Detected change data
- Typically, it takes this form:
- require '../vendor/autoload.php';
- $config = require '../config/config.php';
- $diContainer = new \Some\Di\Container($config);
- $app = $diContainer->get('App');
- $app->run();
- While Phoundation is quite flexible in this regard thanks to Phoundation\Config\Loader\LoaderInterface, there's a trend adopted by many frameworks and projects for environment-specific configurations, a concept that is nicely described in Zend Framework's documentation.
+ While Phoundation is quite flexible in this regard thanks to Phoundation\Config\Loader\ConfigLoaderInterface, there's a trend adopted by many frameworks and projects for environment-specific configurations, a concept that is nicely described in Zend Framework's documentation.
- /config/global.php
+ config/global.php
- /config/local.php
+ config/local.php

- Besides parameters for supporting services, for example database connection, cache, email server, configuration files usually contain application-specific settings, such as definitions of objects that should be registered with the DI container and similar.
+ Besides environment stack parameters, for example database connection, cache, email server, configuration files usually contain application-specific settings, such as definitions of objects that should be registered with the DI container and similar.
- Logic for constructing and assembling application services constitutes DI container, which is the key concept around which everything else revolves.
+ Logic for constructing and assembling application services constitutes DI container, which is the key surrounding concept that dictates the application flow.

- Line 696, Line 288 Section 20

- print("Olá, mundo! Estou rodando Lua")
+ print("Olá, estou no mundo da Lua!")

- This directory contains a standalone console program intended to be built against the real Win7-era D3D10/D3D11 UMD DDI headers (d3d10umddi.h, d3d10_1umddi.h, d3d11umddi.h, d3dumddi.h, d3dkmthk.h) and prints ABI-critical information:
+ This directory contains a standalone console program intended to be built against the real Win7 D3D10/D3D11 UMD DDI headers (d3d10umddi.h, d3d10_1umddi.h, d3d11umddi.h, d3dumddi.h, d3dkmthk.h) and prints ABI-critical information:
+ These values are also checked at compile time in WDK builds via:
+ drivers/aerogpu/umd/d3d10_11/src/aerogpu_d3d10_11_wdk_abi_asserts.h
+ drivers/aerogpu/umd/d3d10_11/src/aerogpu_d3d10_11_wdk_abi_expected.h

§ Exercise directions:
Scan the records for the word "aerogpu". Copy each line where it turns up.

§ Output:
+ drivers/aerogpu/umd/d3d10_11/src/aerogpu_d3d10_11_wdk_abi_asserts.h
+ drivers/aerogpu/umd/d3d10_11/src/aerogpu_d3d10_11_wdk_abi_expected.h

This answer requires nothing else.